Introduction
“The best way to learn a new skill is by doing it!
This article is meant to help R users enhance their set of skills and learn Python for data science (from scratch). After all, R and Python are the most important programming languages a data scientist must know.
Python is a supremely powerful and a multi-purpose programming language. It has grown phenomenally in the last few years. It is used for web development, game development, and now data analysis / machine learning. Data analysis and machine learning is a relatively new branch in python.
For a beginner in data science, learning python for data analysis can be really painful. Why?
You try Googling "learn python," and you'll get tons of tutorials only meant for learning python for web development. How can you find a way then?

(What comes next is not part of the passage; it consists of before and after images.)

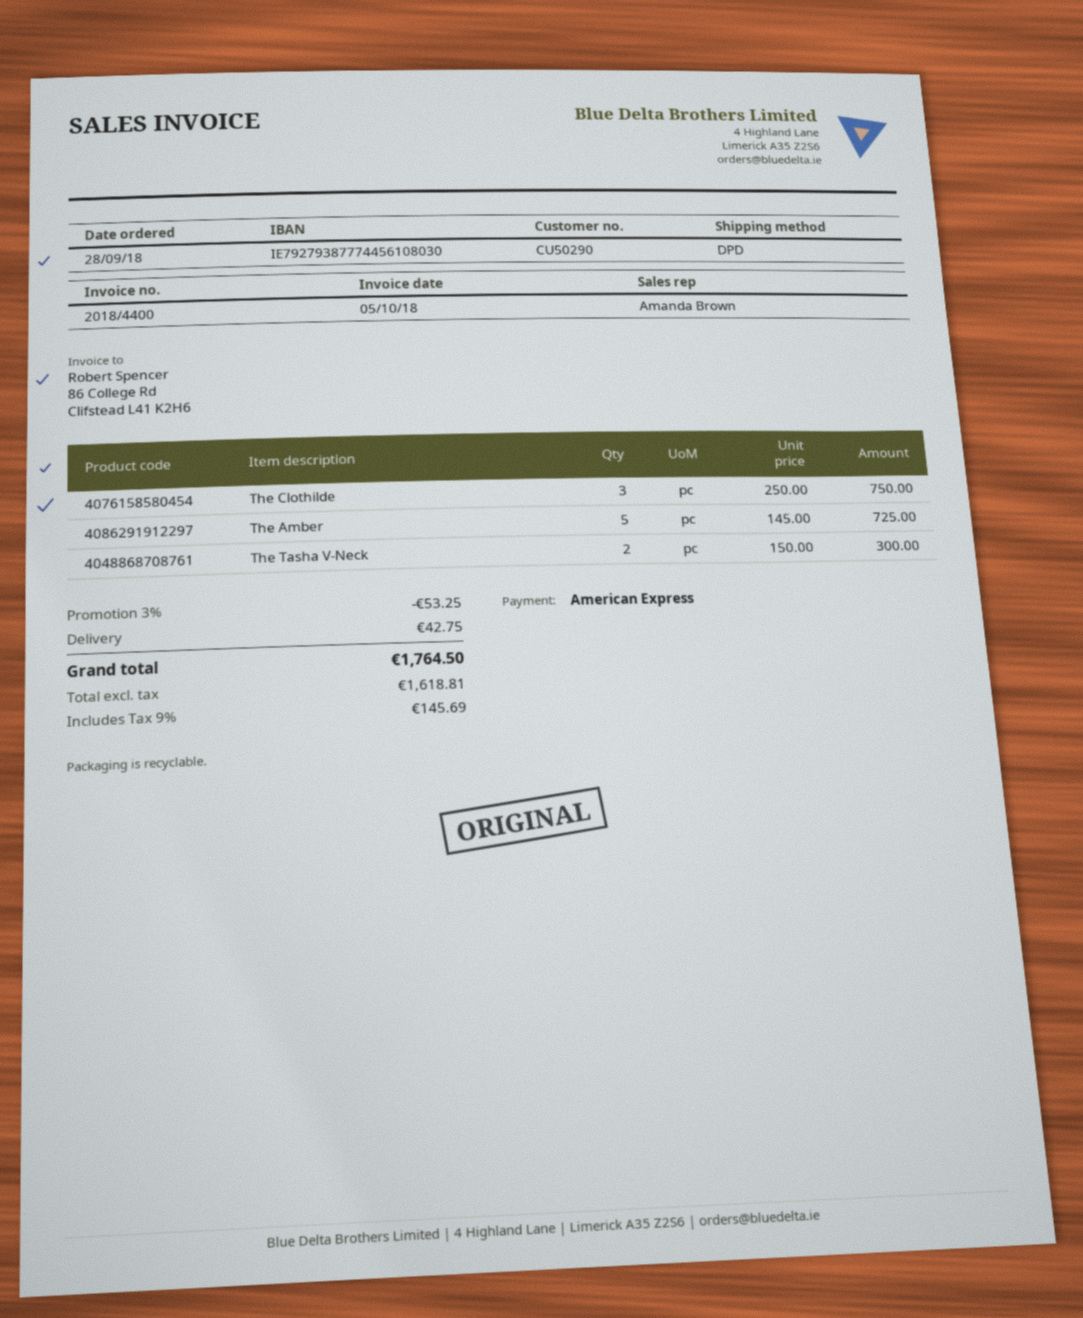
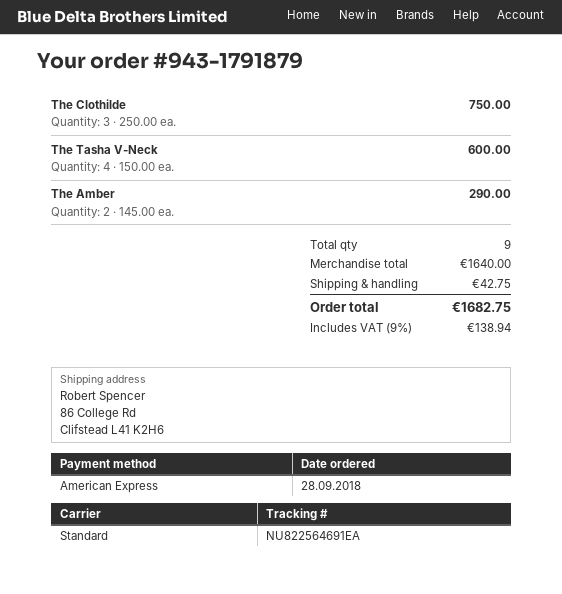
shipping method: DPD -> standard
The Amber: 5 x 145.00 = 725.00 -> 2 x 145.00 = 290.00
The Tasha V-Neck: 2 x 150.00 = 300.00 -> 4 x 150.00 = 600.00
discount: 3% = 53.25 -> none
tax: 9% = 145.69 -> 9% = 138.94
total: 1764.50 -> 1682.75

In this tutorial, we'll be exploring the basics of python for performing data manipulation tasks. Alongside, we'll also look how you do it in R. This parallel comparison will help you relate the set of tasks you do in R to how you do it in python! And in the end, we'll take up a data set and practice our newly acquired python skills.
Note: This article is best suited for people who have a basic knowledge of R language.
Table of Contents
- Why learn Python (even if you already know R)
- Understanding Data Types and Structures in Python vs. R
- Writing Code in Python vs. R
- Practicing Python on a Data Set
Why learn Python (even if you already know R)
No doubt, R is tremendously great at what it does. In fact, it was originally designed for doing statistical computing and manipulations. Its incredible community support allows a beginner to learn R quickly.
But, python is catching up fast. Established companies and startups have embraced python at a much larger scale compared to R.
According to indeed.com (from Jan 2016 to November 2016), the number of job postings seeking "machine learning python" increased much faster (approx. 123%) than "machine learning in R" jobs. Do you know why? It is because
- Python supports the entire spectrum of machine learning in a much better way.
- Python not only supports model building but also supports model deployment.
- The support of various powerful deep learning libraries such as keras, convnet, theano, and tensorflow is more for python than R.
- You don't need to juggle between several packages to locate a function in python unlike you do in R. Python has relatively fewer libraries, with each having all the functions a data scientist would need.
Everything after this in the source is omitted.